Others are managing money from South Florida families mostly,
while others have
more of a national practice,” Garcia said.
“I’m starting to invite people
from Mexico, Guatemala, Costa Rica, Panama, Colombia, Peru; I
have someone from
Venezuela and the Caribbean. It gives us a better outlook as to
what is going
on in those countries,” he said. (Likewise, part of the reason
Latin Americans
want to join Tiger is because they want insights as to what’s
going on in the
US.)
However, the type of peer-to-peer experience offered by Tiger is
“very
unusual” for Latin Americans, Garcia said, as they’re
culturally not as open about their finances as other members
are perhaps used
to.
“People often joke that everyone has three
books: the book you show the government, the book you show your
wife, and the
book with the real numbers. Disclosing information to other Tiger
members –
even though it’s confidential – is very tough.”
Garcia added that he’s thinking of creating a Miami-based
group
comprised primarily of Latin Americans, or at least half Latin
Americans and
half US members. (The idea would be to have
around six meetings in Miami, and then have
about six in LatAm.)
“I’m also trying to recruit women, as there are
some very prominent LatAm business women I’ve already spoken to
whom I think
would make excellent members,” he said.
About Tiger
By way of background, Tiger 21 is an acronym for The Investment
Group
for Enhanced Results in the 21st Century and its members
collectively manage
over $20 billion in total assets.
The organization has 225 members overall, 85 of which
are based in New York; 40 in Canada (Vancouver, Toronto,
Calgary and Montreal), and then there are around 100 across Los
Angeles, CA,
San Francisco, CA, San Diego, CA, Miami, FL, Washington, DC, and
Dallas,
TX.
Members are typically entrepreneurs, chief executives, inventors
and
other senior executives with backgrounds in financial services,
real estate,
industrial and consumer goods, legal services, entertainment and
medicine.
The
groups meet monthly to share investment ideas and experiences on
a range of
wealth-related issues (Garcia said 50 per cent of the
meetings are focused
on investments and the other half are focused on business,
personal or family
issues). Members also have access to investment
opportunities including
private equity, real estate and hedge funds.
“I think it’s interesting that when people accumulate a lot of
wealth,
they have a certain feeling of isolation,” Garcia said.
“When you have sold a business, for example, you might have a lot
of
money, but that doesn’t necessarily make you a good investor.
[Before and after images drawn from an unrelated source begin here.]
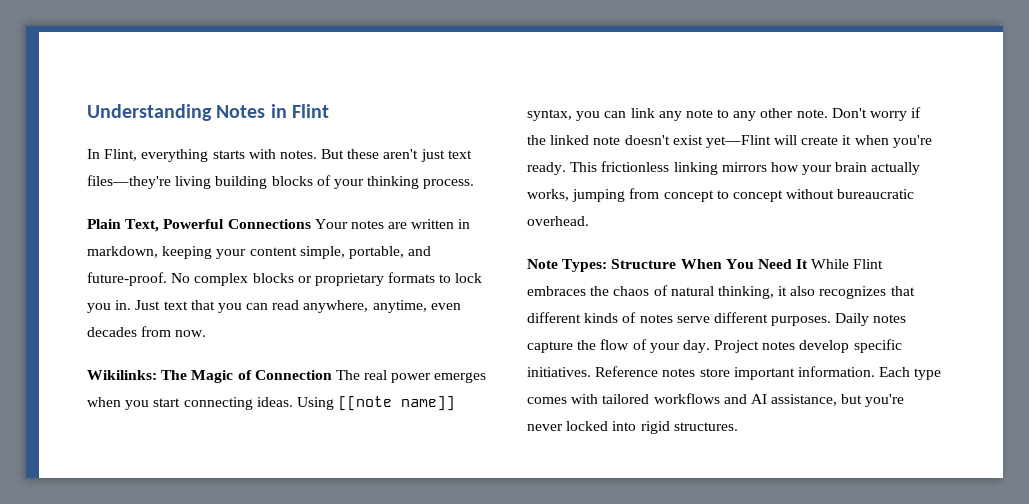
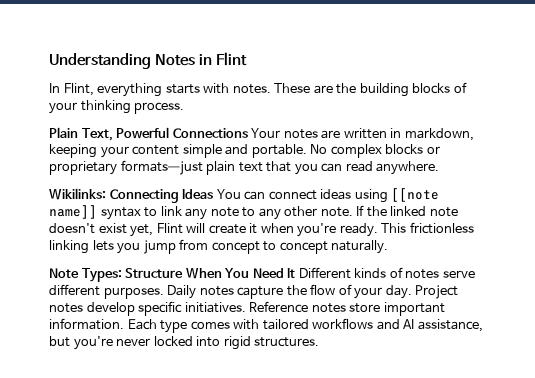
- But these aren't just text files—they're living building blocks of your thinking process.
+ These are the building blocks of your thinking process.
- Plain Text, Powerful Connections Your notes are written in markdown, keeping your content simple, portable, and future-proof.
+ Plain Text, Powerful Connections Your notes are written in markdown, keeping your content simple and portable.
- No complex blocks or proprietary formats to lock you in. Just text that you can read anywhere, anytime, even decades from now.
- Wikilinks: The Magic of Connection The real power emerges when you start connecting ideas. Using [[note name]] syntax, you can link any note to any other note.
+ No complex blocks or proprietary formats—just plain text that you can read anywhere.
+ Wikilinks: Connecting Ideas You can connect ideas using [[note name]] syntax to link any note to any other note.
- Don't worry if the linked note doesn't exist yet—Flint will create it when you're ready.
+ If the linked note doesn't exist yet, Flint will create it when you're ready.
- This frictionless linking mirrors how your brain actually works, jumping from concept to concept without bureaucratic overhead.
+ This frictionless linking lets you jump from concept to concept naturally.
- Note Types: Structure When You Need It While Flint embraces the chaos of natural thinking, it also recognizes that different kinds of notes serve different purposes.
+ Note Types: Structure When You Need It Different kinds of notes serve different purposes.

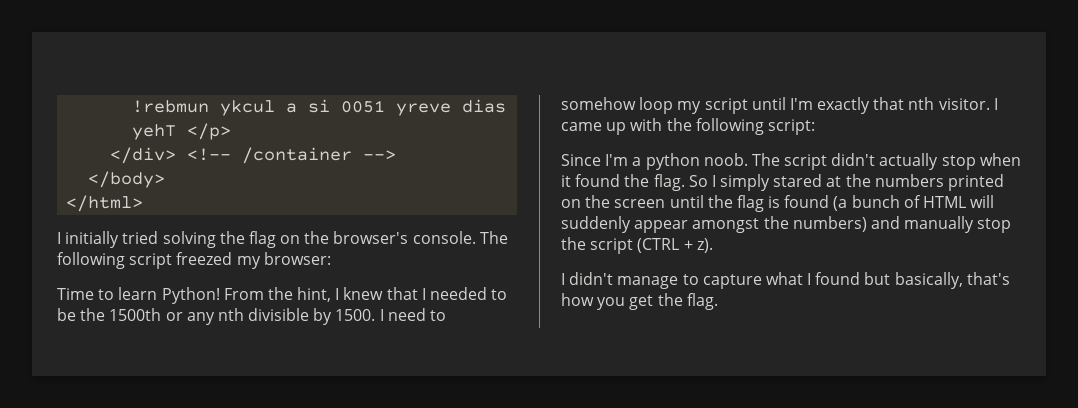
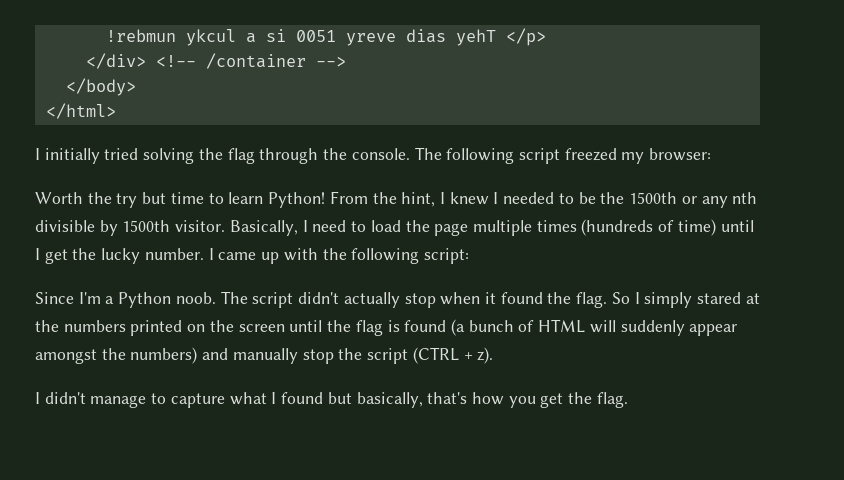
- I initially tried solving the flag on the browser's console.
+ I initially tried solving the flag through the console.
- Time to learn Python!
+ Worth the try but time to learn Python!
- From the hint, I knew that I needed to be the 1500th or any nth divisible by 1500. I need to somehow loop my script until I'm exactly that nth visitor.
+ From the hint, I knew I needed to be the 1500th or any nth divisible by 1500th visitor. Basically, I need to load the page multiple times (hundreds of time) until I get the lucky number.
- Since I'm a python noob.
+ Since I'm a Python noob.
The
same skills
that made you a good business person actually can be
counter-productive in
terms of managing your wealth.”
Growth
Garcia believes that, in order for Tiger to grow, the
organization needs
to recruit strong chairs that know enough about the financial
markets, how to
facilitate meetings and, above all, how to recruit.
Even though most of Tiger’s growth comes from member referrals, a
lot of
time goes into bringing new members on board, with the ultimate
decision
resting in the hands of the group in question.
“There is interest in opening groups in Atlanta, GA,
and Chicago, IL, but you need to find the right person
first,” Garcia said.
“One of the things I’ve been doing is interfacing with money
managers
and talking to them about Tiger – I met one earlier this week and
they have
already made three referrals to me. They have to understand that
Tiger doesn’t
compete with them; an average Tiger member already has three
wealth advisors.”
Garcia said he aims to take the number South Florida members
from
21 to between 40 and 50 by the end of next year.